**Required action:** Without any of the pictures, set down the data below exactly.

**Supplied material:**
+---+

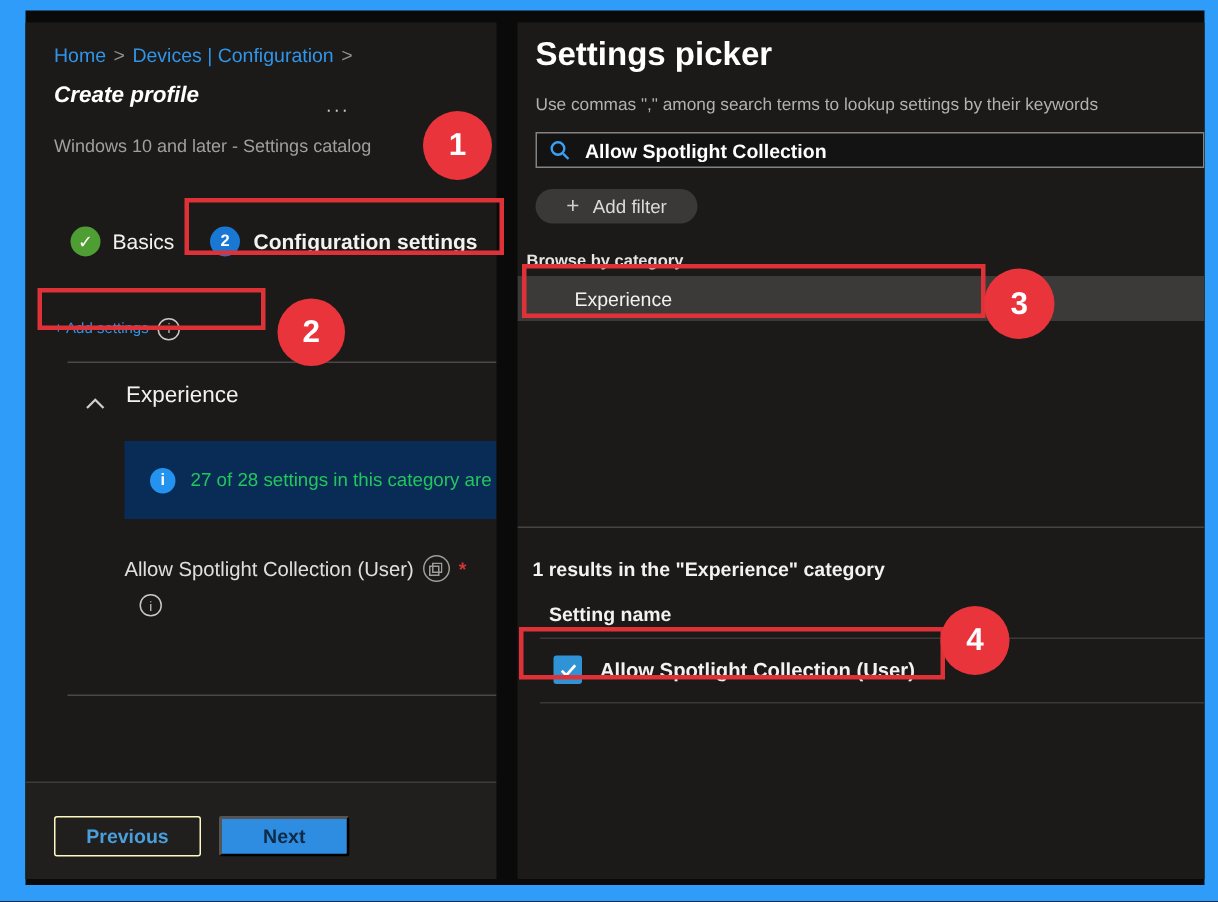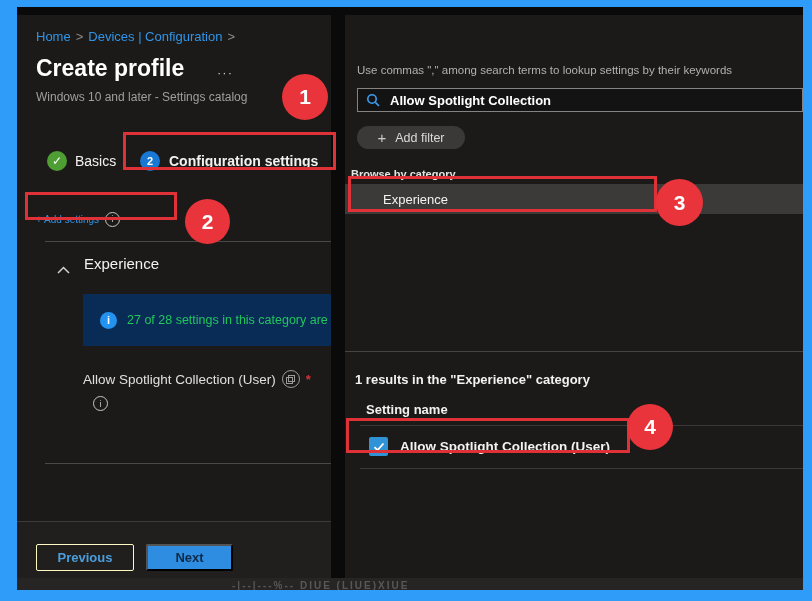--- a/index.html
+++ b/index.html
@@ -168,6 +168,7 @@
 
     <aside class="panel right">
 
+      <h2 class="rp-title" style="margin:0;">Settings picker</h2>
       <div class="rp-subtitle">Use commas "," among search terms to lookup settings by their keywords</div>
 
       <div class="search-box">

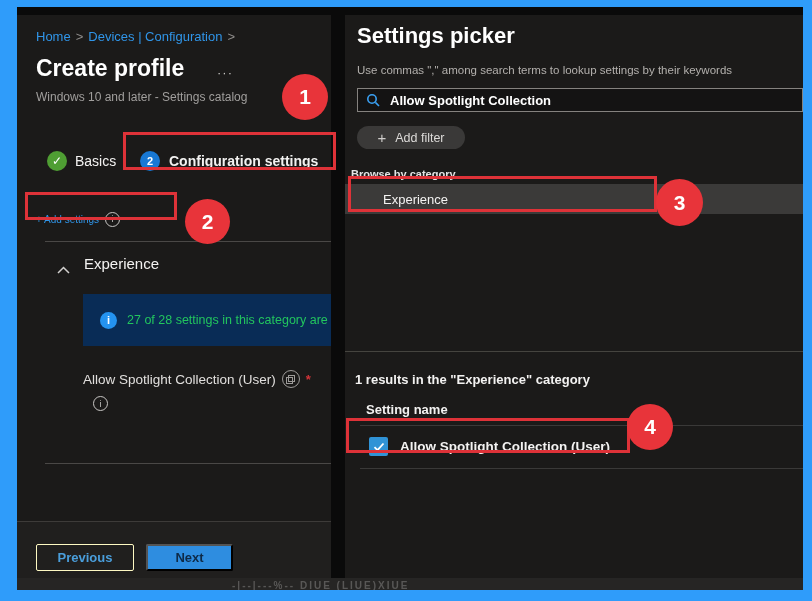--- a/index.html
+++ b/index.html
@@ -14,7 +14,7 @@
   .breadcrumb{position:absolute;left:19px;top:14px;font-size:13px;white-space:nowrap;}
   .bc-link{color:var(--link-blue,#3095e8);cursor:pointer;}
   .bc-sep{color:#8f8d8b;margin:0 5px;}
-  .page-title{position:absolute;left:19px;top:40px;font-size:23px;font-weight:bold;color:#ffffff;}
+  .page-title{position:absolute;left:19px;top:40px;font-size:15px;font-weight:bold;color:#ffffff;font-style:italic;}
   .title-more{position:absolute;left:200px;top:50px;font-size:13px;color:#c8c6c4;letter-spacing:1px;cursor:pointer;}
   .page-subtitle{position:absolute;left:19px;top:75px;font-size:12px;color:#a19f9d;}
 

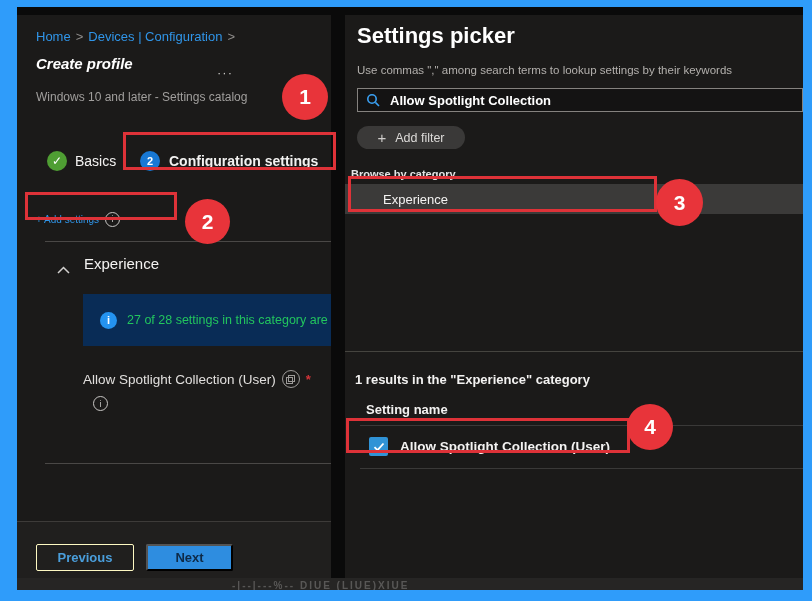--- a/index.html
+++ b/index.html
@@ -209,9 +209,6 @@
       <div class="divider div-r3"></div>
     </aside>
 
-    <div class="wm-strip">
-      <span class="wm-text">-|--|---%--   DIUE (LIUE)XIUE</span>
-    </div>
   </div>
 
   <div class="ann-box box-a"></div>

+---+

**Solution for this task:**
--- a/index.html
+++ b/index.html
@@ -168,6 +168,7 @@
 
     <aside class="panel right">
 
+      <h2 class="rp-title" style="margin:0;">Settings picker</h2>
       <div class="rp-subtitle">Use commas "," among search terms to lookup settings by their keywords</div>
 
       <div class="search-box">

--- a/index.html
+++ b/index.html
@@ -14,7 +14,7 @@
   .breadcrumb{position:absolute;left:19px;top:14px;font-size:13px;white-space:nowrap;}
   .bc-link{color:var(--link-blue,#3095e8);cursor:pointer;}
   .bc-sep{color:#8f8d8b;margin:0 5px;}
-  .page-title{position:absolute;left:19px;top:40px;font-size:23px;font-weight:bold;color:#ffffff;}
+  .page-title{position:absolute;left:19px;top:40px;font-size:15px;font-weight:bold;color:#ffffff;font-style:italic;}
   .title-more{position:absolute;left:200px;top:50px;font-size:13px;color:#c8c6c4;letter-spacing:1px;cursor:pointer;}
   .page-subtitle{position:absolute;left:19px;top:75px;font-size:12px;color:#a19f9d;}
 

--- a/index.html
+++ b/index.html
@@ -209,9 +209,6 @@
       <div class="divider div-r3"></div>
     </aside>
 
-    <div class="wm-strip">
-      <span class="wm-text">-|--|---%--   DIUE (LIUE)XIUE</span>
-    </div>
   </div>
 
   <div class="ann-box box-a"></div>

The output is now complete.